REACH MEVZUATI VE 1. STAKEHOLDERS TOPLANTISI

REACH mevzuatı uzun süredir tüm dünyadaki kimyevi madde üreticilerinin ve dolaylı yollardan, preparat, hatta tasarlanmış ve potansiyel kimyevi salınımı olan eşya üreticilerinin dahi gündeminde. Kafalarda oluşturduğu soru işaretleri, geniş yoruma açık bölümleri ile bir çok noktası muğlak olan mevzuat, bir yandan ön kayıt sürecinde geri sayım sürerken, diğer yandan her geçen gün eklenen yeni yorumlar ile yeni boyutlar kazanmakta, yeni ürün ve endüstrileri bünyesine almaktadır.

Sivil toplum kuruluşları, Avrupa çapında SINLIST adı altında (Substitute it now) genişletilmiş çok endişe verici maddeler listesi yayınlamakta ve AB komisyonunun, mevzuatın bir eki olan mahzurlu maddeler listesini, kendi yayınladıkları listeler doğrultusunda genişletilmesi için baskı yapmaya ve kamuoyu oluşturmaya devam etmektedir.Birlik üyesi ülkeler ise oluşturulan 16 maddelik listeden bir maddeyi eksilterek 15 maddelik listede görüş birliğine vardı.Bu aşamada listeden sadece Cyclododecane isimli madde, hakkında yeterli olumsuz veri olmadığı gerekçesi ile çıkartıldı.

Türk kimya endüstrisinin mevzuata karşı farkındalığı gün geçtikçe artmakta.

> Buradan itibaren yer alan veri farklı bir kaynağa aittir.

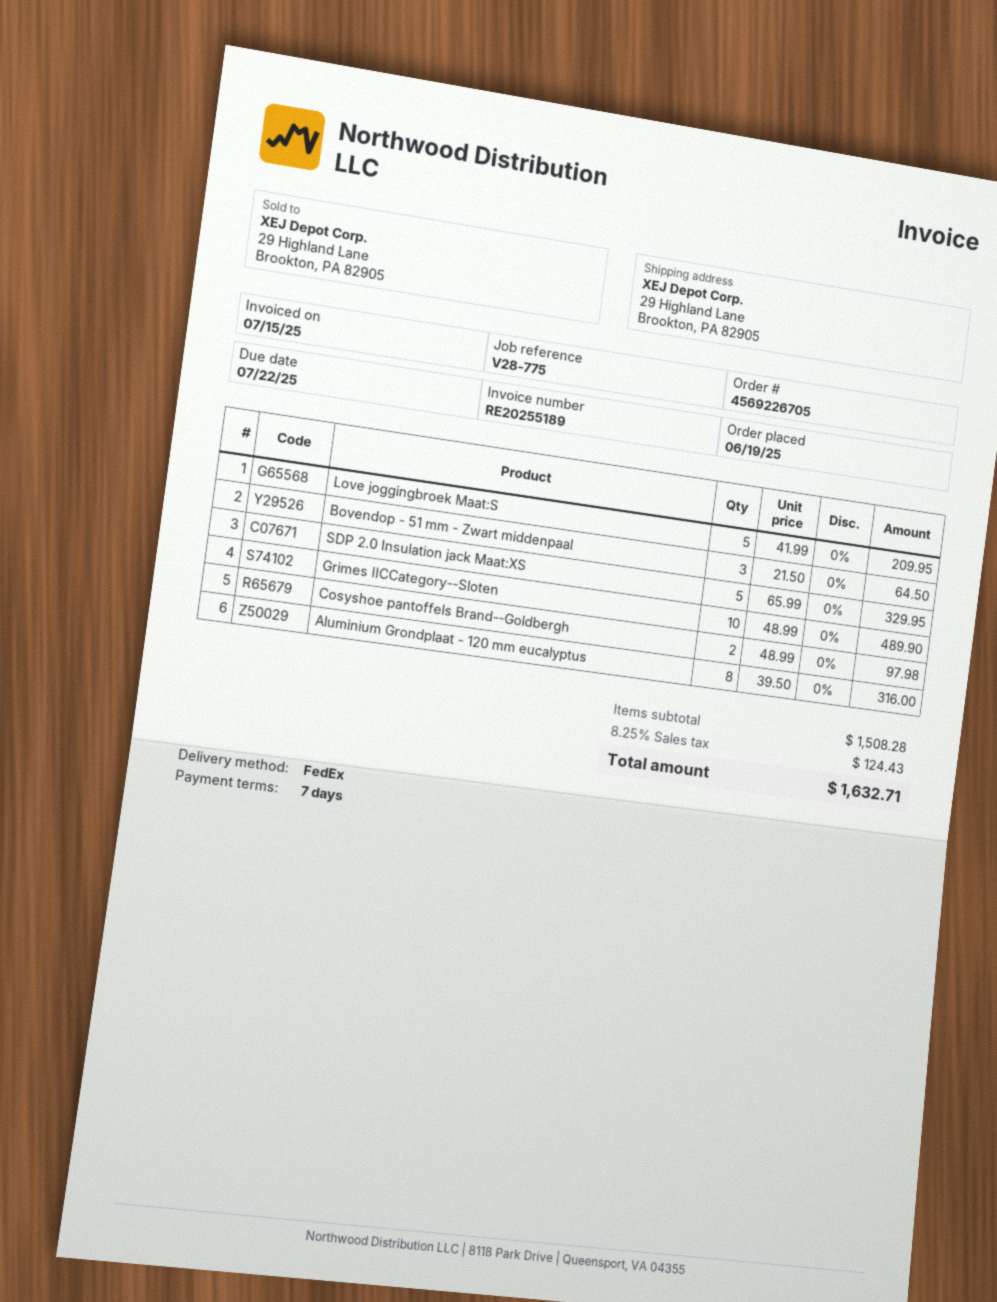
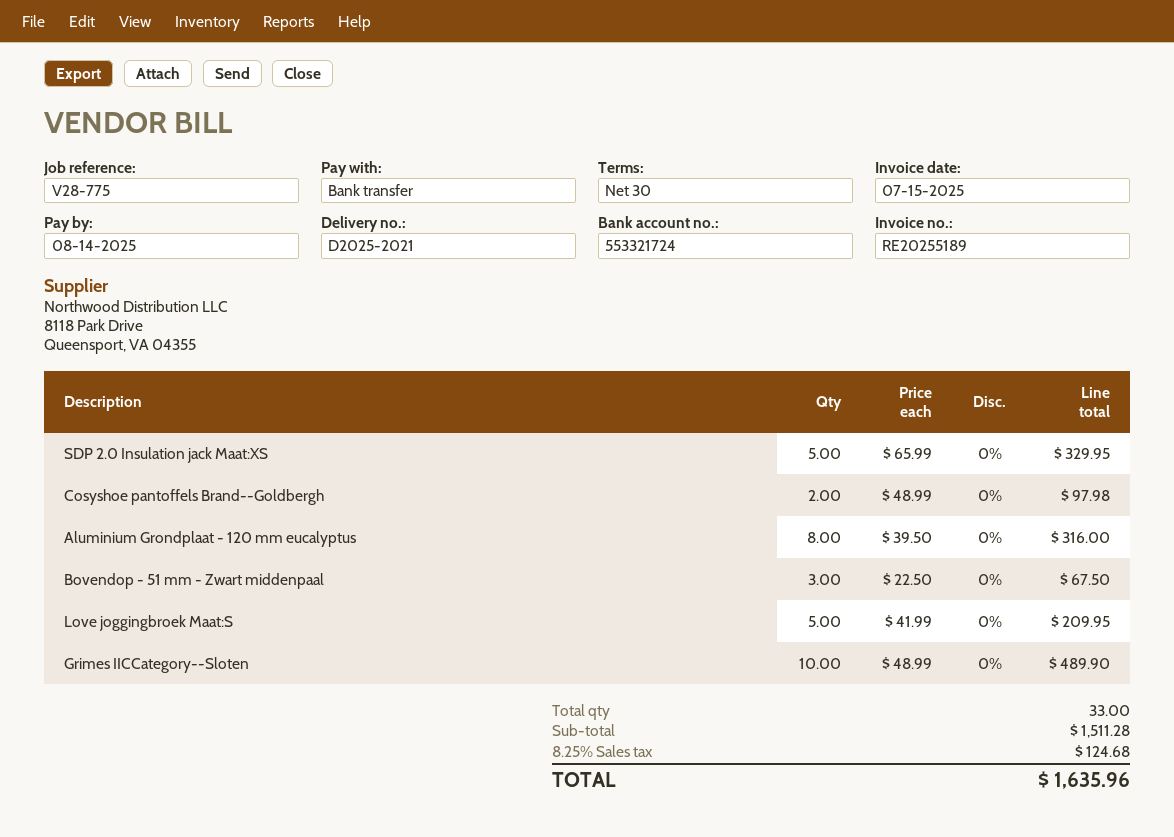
payment terms: 7 days -> 30 days
due date: 2025-07-22 -> 2025-08-14
Bovendop - 51 mm - Zwart middenpaal: 3 x 21.50 = 64.50 -> 3 x 22.50 = 67.50
subtotal: 1508.28 -> 1511.28
tax: 8.25% = 124.43 -> 8.25% = 124.68
total: 1632.71 -> 1635.96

CRAD olarak bizler hem endüstrimizdeki mevzuata karşı bilgi seviyesini arttırmaya, hem de zamanında hareket ederek ön kayıt sürecinin getirdiği avantajlardan sanayimizin mahrum kalmasını elden geldiğince engellemeye gayret etmekteyiz. Gerek müşteri ziyaretlerimiz esnasında, gerek www.reach.com.tr web sitemizden ve çeşitli medya kuruluşlarında yer alan haberlerimiz kanalıyla Türk sanayiinin ihracatını aksamaya mahal vermeksizin devamını sağlamak, REACH mevzuatını, dezavantajdan, doğru yorumlanmış uygulamaları ile avantaja çevirmeyi amaçlamaktayız. Endüstrimizde ön kayıt süreci yaklaştıkça, biraz da alt kullanıcıları ve Avrupa Birliğindeki müşterilerinin yönlendirmesi ile sanayicilerimiz, mevzuat ile ilgili uyum projelerinin başlatılması gerekliliğini farkediyor. Aksi halde ihracatlarında veya ihracata yönelik yerel satışlarında oluşacak aksaklıklara karşı kaygısı artıyor. Bu sevindirici bir gelişme olsa da yazı kaleme alındığında ön kayıt sürecinin son 47. gününe girildiği ve bir çok firmanın henüz harekete geçmediği düşünülünce Kasım ayında yaşanacak sıkışıklık ve aksaklıklar kaçınılmaz hale geliyor.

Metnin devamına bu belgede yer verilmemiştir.